Viareggio, 7 settembre 2019 - Marco aveva appena finito di cenare con sua madre. Come faceva ogni giovedì da 11 anni a questa parte. Era il loro modo, profondamente intimo, di ricordare Matteo, il fratello minore di Marco che a fine gennaio del 2008, dopo una festa rionale del Carnevale di Viareggio, tornando a casa morì sbandando con il suo scooter. 

Un destino beffardo e terribile ha voluto che la scorsa notte anche il fratello maggiore Marco morisse in situazione analoga. In un incidente di moto, proprio dopo aver salutato sua madre con un bacio e un sorriso. E proprio quando si apprestava a rientrare a casa sua, a Torre del Lago, per abbracciare sua moglie e i figli di 13 e 10 anni. E’ morto così, poco dopo la mezzanotte, Marco Perazzino, 49 anni, padre di famiglia. Lo ha travolto e ucciso un ragazzo di 23 anni, Andrea M. di Vecchiano, poi risultato positivo al test per la droga e a quello per l’alcol: aveva bevuto oltre tre volte più del consentito. Per questo gli agenti della polizia municipale di Viareggio lo hanno arrestato per omicidio volontario. Adesso si trova ai domiciliari nella sua abitazione di Vecchiano in attesa della convalida.
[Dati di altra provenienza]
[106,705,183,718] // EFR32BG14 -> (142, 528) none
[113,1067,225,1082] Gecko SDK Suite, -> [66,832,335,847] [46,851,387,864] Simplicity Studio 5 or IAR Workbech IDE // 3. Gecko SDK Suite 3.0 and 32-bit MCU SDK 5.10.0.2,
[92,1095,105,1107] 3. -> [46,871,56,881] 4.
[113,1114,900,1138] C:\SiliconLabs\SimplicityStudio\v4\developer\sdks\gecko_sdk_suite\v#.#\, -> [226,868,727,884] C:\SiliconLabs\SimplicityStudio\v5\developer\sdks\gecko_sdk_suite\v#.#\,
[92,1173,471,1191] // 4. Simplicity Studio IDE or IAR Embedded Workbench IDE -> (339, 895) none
La sua vita, anche in futuro, resterà per sempre segnata da questa tragedia che lui stesso ha provocato sotto l’effetto di droga e alcol. I soccorritori lo hanno trovato inginocchiato a piangere, visibilmente sotto choc, vicino al corpo martoriato del centauro ormai privo di vita. «Non l’ho visto, non l’ho visto», continuava a ripetere tenendosi il volto fra le mani. Alla guida di una Lancia Y stava percorrendo la variante Aurelia in direzione sud, probabilmente per tornare a casa a Vecchiano. Fra l’uscita della zona industriale di Viareggio e quella di Torre del Lago, il terrificante impatto. Senza neppure segni di frenata, evidenzieranno gli agenti della polizia municipale di Viareggio che hanno effettuato i rilievi. E’ piombato addosso alla Suzuki 650 guidata da Marco Perazzino – che percorreva la variante Aurelia nella stessa direzione di marcia – sbalzandolo di sella e scaraventandolo contro il guard rail. Un tamponamento auto-moto che non ha lasciato scampo al centauro. 

La Lancia Yha proseguito la sua marcia per una trentina di metri prima di fermarsi. La moto completamentedistrutta e il corpo di Marco orribilmente incastrato sotto il guard rail. La scena che si è presentata ai primi soccorritori è stata terrificante: Marco è morto sul colpo senza nessuna possibilità di potergli salvare la vita. Una vita costellata di lutti e tragedie. Marco, che aveva lavorato a lungo alle Rubinetterie Ponsi di Viareggio come magazziniere, aveva perso il padre, stroncato da cause naturali quando lui aveva 6-7 anni. Poi aveva perso il fratello, come si diceva, in una situazione quasi analoga alla sua undici anni fa. Giovedì sera lo ricordava a cena insieme a mamma Clarissa che adesso, disperata, si trova a dover piangere non uno ma due figli, morti sulla strada entrambi alla guida di una moto.